From the Editor’s Desk:Book Marketing and Promotion, Part IV
By: Dr. Andree Robinson-Neal
Our last two installments on marketing and promotion included an interview with blogger and novelist Charles Yallowitz. This installment includes responses from two other writers, Glynis Rankin and Tony Roberts. Let’s take their comments in turn, starting with Ms. Rankin.
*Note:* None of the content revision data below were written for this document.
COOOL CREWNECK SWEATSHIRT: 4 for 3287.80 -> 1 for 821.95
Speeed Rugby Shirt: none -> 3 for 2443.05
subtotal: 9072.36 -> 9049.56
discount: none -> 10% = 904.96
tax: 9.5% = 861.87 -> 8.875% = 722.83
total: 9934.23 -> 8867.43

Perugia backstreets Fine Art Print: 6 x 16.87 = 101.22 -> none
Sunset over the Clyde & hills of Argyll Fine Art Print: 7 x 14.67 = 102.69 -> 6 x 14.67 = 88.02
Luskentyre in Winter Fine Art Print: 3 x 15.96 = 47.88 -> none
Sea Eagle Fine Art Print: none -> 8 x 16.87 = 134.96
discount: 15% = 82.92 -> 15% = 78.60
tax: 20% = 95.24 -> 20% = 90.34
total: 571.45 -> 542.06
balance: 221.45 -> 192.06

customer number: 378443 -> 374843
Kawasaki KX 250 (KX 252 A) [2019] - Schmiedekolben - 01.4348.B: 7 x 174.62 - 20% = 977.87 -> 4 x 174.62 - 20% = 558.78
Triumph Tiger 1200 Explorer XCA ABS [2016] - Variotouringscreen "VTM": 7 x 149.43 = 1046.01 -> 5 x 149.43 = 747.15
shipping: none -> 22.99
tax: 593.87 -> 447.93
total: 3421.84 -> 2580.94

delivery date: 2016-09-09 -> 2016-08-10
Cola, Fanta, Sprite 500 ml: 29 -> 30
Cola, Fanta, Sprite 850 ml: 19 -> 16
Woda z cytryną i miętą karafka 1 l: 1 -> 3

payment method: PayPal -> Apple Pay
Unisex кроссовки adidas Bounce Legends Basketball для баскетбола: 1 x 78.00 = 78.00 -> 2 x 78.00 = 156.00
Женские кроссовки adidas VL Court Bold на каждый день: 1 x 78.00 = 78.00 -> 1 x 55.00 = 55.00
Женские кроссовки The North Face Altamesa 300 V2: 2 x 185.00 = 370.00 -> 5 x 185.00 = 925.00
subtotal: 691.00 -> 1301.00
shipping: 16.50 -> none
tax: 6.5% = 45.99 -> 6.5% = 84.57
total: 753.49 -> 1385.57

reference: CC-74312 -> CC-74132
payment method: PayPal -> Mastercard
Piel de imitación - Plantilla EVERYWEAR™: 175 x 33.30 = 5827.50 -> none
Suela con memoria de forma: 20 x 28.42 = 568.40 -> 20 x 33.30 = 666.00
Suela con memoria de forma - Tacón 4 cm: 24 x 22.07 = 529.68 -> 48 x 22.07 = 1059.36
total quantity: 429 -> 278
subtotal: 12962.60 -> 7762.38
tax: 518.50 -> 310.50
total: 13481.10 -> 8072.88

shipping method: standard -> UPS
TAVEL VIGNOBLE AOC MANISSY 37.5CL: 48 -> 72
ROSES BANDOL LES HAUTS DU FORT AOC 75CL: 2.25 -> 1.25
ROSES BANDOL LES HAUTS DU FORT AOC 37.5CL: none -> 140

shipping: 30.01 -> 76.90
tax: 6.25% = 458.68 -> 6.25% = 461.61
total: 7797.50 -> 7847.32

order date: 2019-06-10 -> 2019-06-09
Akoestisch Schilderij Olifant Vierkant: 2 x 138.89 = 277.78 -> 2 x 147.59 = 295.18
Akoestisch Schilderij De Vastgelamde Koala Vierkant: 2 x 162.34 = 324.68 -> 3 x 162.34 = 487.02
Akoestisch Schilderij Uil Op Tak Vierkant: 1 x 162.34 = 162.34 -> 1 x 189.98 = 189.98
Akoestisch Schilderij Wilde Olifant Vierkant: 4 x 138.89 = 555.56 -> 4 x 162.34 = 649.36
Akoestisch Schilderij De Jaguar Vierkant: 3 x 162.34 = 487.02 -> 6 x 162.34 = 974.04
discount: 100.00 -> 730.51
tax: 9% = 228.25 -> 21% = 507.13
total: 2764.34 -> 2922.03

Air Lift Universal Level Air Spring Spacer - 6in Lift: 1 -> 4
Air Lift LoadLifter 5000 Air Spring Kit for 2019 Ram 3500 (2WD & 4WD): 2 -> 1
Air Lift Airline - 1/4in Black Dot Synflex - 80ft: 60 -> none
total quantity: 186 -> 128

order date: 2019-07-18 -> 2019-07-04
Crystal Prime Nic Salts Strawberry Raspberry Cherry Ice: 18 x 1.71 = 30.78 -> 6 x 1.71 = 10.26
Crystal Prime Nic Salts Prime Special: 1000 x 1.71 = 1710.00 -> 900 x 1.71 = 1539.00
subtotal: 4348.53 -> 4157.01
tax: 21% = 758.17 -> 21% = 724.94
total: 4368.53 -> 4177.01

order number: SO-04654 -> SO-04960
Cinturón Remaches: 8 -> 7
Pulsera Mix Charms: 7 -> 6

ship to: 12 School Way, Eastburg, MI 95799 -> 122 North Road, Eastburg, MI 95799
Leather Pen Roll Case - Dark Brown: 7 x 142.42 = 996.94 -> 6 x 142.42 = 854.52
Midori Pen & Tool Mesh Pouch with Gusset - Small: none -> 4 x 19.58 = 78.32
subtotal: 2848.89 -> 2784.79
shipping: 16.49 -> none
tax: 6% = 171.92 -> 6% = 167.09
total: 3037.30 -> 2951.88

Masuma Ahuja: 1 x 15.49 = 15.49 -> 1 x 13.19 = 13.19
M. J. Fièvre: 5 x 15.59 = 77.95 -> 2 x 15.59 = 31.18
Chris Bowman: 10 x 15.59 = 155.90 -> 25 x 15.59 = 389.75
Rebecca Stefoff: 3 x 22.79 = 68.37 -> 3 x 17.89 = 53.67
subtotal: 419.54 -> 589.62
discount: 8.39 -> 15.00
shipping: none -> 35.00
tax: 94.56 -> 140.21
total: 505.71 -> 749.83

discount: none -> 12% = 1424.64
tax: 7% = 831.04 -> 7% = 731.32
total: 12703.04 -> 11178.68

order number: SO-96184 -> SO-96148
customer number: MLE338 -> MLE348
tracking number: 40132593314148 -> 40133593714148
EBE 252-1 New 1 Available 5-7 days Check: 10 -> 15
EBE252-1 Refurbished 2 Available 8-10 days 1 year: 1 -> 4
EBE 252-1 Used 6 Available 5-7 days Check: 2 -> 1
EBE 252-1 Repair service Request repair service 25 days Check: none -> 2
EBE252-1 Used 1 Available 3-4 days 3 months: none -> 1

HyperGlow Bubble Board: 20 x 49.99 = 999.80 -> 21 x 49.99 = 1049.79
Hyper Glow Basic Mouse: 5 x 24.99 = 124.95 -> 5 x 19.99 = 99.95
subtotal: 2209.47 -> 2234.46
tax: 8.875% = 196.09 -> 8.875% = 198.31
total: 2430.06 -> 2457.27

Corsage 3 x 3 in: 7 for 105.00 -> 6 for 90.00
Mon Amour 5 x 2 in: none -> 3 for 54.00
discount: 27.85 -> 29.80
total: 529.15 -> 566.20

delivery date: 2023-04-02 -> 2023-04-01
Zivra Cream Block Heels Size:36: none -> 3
When asked about what she does to market and promote her books, Ms. Rankin says:
Well, it’s about being agile and seeing what works. In addition to posting daily on social media (sites/ book pages), I also post images that have quotes from the book. I like these because they attract more attention to my books (including the upcoming book) and generate more interaction with potential readers. Plus, they often get passed around on other sites, giving the book more traction.
Let’s pause here for a moment. Glynis uses social media to share images and quotes from her books. Such quotes get passed around the internet and thus the buzz about her work increases.
I tag local media too. Don’t get me wrong. I know my books or a new book release isn’t newsworthy. So I identify what, if anything, makes it newsworthy.
My book The Between for instance, is about a professional woman dealing with the sudden death of her only child. The debate over whether to start a family or work and wait, has been a hot topic for women for years. That’s the book’s hook and my way into many women’s social clubs and Senior groups. I garnered information through the library both for and against the issue.
I also keep an eye on the local news; if there is a news story that touches on my book subject, I will contact the reporter. They’re always looking for sources on timely topics. I’ve even “liked” local reporters on social media and complimented on their columns or news coverage. And left comments on their online editions too; it’s a way of getting my name in their line of sight. I’ve gone so far as to send a reporter an email with a personal letter (by the email usually found in their byline) summarizing my book and the reason I’m contacting them (that’s the hook). I’ve gotten a small write up in a few free local papers from that alone.
Glynis markets herself through local media outlets; remember: many local papers have national and international connections!
Through a Google Alerts account set up for topics related to my books, I’ve contacted reporters and offer my services as an expert for any follow-up stories. After all, I did write a book about the subject. I also pitch articles, interviews or blog posts to media outlets and other bloggers (they love this stuff and will link up my book).
With my Vine and YouTube accounts I do quick videos and book trailers. Plus, I have the support of my street team, (a group of friends, family and other authors) who help to promote it too.
In addition to making use of social media to market, Glynis includes her circle of connections to help.
I check Google+ to make sure my personal tagline isn’t too long and my profile is visible in any search.
As far as promotions go, it’s said that the best promotion for one book is to write another book. I’ve gone with that theory. I’ve guest hosted and been interviewed on a blog about my upcoming book with links to my recent books.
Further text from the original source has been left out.